### WORK INSTRUCTION
Repeat exactly every line that comes at or after the line containing "to your project", through the end of the entries below.

GIVEN INFORMATION START

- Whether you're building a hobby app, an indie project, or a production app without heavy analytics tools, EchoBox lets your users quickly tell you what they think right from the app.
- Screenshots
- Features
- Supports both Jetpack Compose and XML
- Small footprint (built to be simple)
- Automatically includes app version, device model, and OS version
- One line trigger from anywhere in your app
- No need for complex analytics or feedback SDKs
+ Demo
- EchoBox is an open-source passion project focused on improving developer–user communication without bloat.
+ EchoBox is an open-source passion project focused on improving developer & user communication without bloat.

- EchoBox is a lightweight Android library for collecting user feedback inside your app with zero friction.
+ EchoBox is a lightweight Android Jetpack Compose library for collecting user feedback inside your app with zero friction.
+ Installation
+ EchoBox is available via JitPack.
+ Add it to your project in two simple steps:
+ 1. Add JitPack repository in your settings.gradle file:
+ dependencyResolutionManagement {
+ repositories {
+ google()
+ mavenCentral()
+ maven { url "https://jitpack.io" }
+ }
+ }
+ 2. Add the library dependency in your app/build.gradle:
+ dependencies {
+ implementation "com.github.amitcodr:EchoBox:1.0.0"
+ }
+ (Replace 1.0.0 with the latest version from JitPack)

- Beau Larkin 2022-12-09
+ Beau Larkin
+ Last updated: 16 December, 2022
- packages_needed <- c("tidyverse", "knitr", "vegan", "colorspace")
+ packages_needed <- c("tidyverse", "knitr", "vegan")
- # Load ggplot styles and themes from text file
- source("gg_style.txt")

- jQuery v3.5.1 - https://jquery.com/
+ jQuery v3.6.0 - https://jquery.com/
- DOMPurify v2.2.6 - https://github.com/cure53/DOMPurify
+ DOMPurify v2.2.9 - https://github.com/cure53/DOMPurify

GIVEN INFORMATION END

### EXPECTED OUTPUT
+ Add it to your project in two simple steps:
+ 1. Add JitPack repository in your settings.gradle file:
+ dependencyResolutionManagement {
+ repositories {
+ google()
+ mavenCentral()
+ maven { url "https://jitpack.io" }
+ }
+ }
+ 2. Add the library dependency in your app/build.gradle:
+ dependencies {
+ implementation "com.github.amitcodr:EchoBox:1.0.0"
+ }
+ (Replace 1.0.0 with the latest version from JitPack)

- Beau Larkin 2022-12-09
+ Beau Larkin
+ Last updated: 16 December, 2022
- packages_needed <- c("tidyverse", "knitr", "vegan", "colorspace")
+ packages_needed <- c("tidyverse", "knitr", "vegan")
- # Load ggplot styles and themes from text file
- source("gg_style.txt")

- jQuery v3.5.1 - https://jquery.com/
+ jQuery v3.6.0 - https://jquery.com/
- DOMPurify v2.2.6 - https://github.com/cure53/DOMPurify
+ DOMPurify v2.2.9 - https://github.com/cure53/DOMPurify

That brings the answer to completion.